Но высказанную Петром волю одна только Нюша и слыхала. Запросто могла не исполнять. Тем более смерть у мужа позорной была, в сортире у полюбовницы. Ан нет, горы свернула, лишь бы выполнить последнее желание — все утро проторчала в морге на 5-й линии, на коленях умолила следователя оформить быстрее бумаги. И на тебе… Как вышла из вагона, так началось: братья мужа волками смотрят, тесть словно с каторжницей говорит. Теперь рукоприкладство…
Два года назад на свадьбе, когда Пшенкиных в первый раз увидала, вели себя по-другому: чинно, степенно, благородно. Видимо, притворялись. Или стеснялись. Отец-то Нюши им не чета, человек солидный, купец второй гильдии!

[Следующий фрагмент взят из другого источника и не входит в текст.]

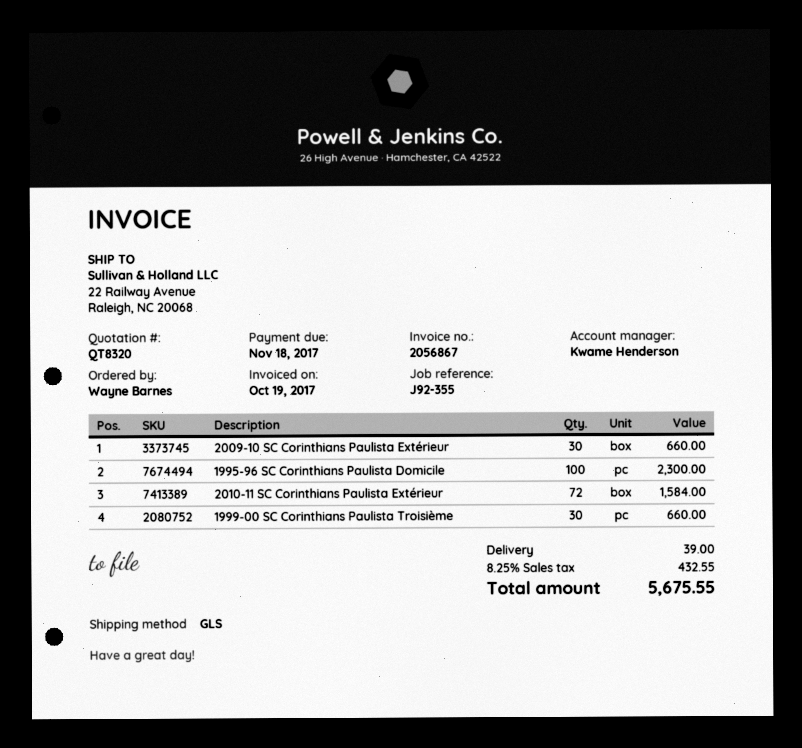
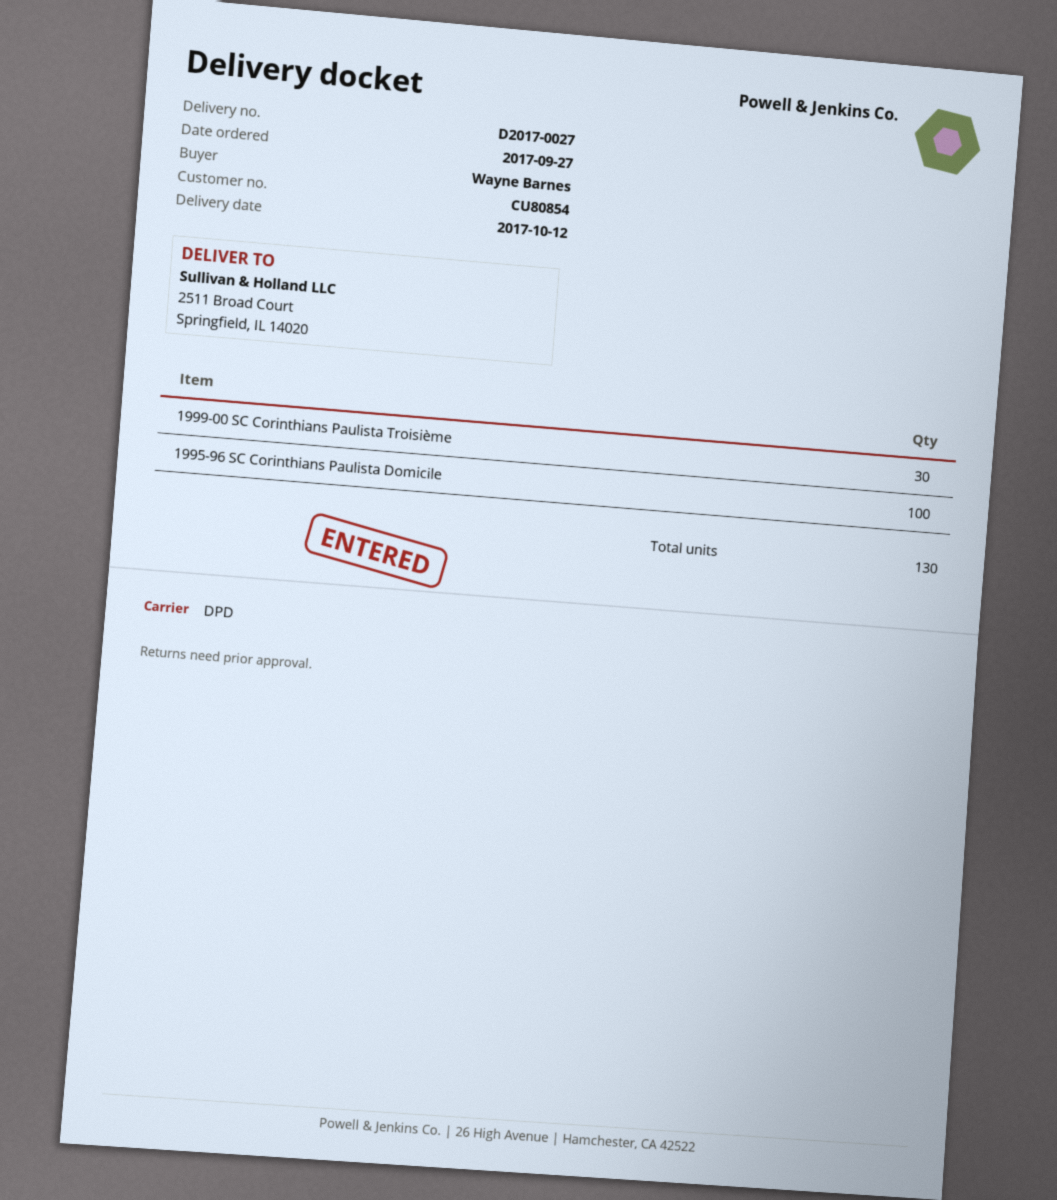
shipping method: GLS -> DPD
ship to: 22 Railway Avenue, Raleigh, NC 20068 -> 2511 Broad Court, Springfield, IL 14020
2009-10 SC Corinthians Paulista Extérieur: 30 -> none
2010-11 SC Corinthians Paulista Extérieur: 72 -> none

— Машка где? — спросила старуха.
— Не приехала, — посетовал муж.
— Да как же? Да я ее… — Старуха неожиданно прыгнула, оказалась возле невестки и что было сил заорала: — Почему дочь не явилась?
— Семену вчера девять дней было, — напомнила Нюша.
На самом деле девять дней было только предлогом. Мария Поликарповна наотрез отказалась ехать в Подоконниково. И Нюшу отговаривала. Да та не послушалась.
Беззубая свекровь с безумными от горя глазами и выбившимися из-под платка седыми волосами походила на Бабу-ягу.
— Сенька ей важнее брата? Анафеме сучку предам! — кричала старуха, вцепившись скрюченными пальцами невестке в шубу.
— Отпусти, попортишь вещь, — оттащил жену Пшенкин. — С Машкой опосля разберемся. Сейчас с Нюшей надо обрешить. Пошли-ка, невестушка, в хлев, разговор к тебе имеется.
Нюша помотала головой. Глаза свекра ничего хорошего не сулили. Здесь около мужа, пусть и покойного, все-таки ей было безопаснее. Возмущенный отказом, Поликарп схватил невестку за руку и выволок из сеней, бросив по дороге младшему из сыновей:
— Мишка, за мной.
Во дворе Нюша попыталась вырваться. Разве она свинья, чтобы ее в хлев волочь? Поликарп, дабы утихомирить, двинул невестку по лицу, да так, что кровь из носа пошла.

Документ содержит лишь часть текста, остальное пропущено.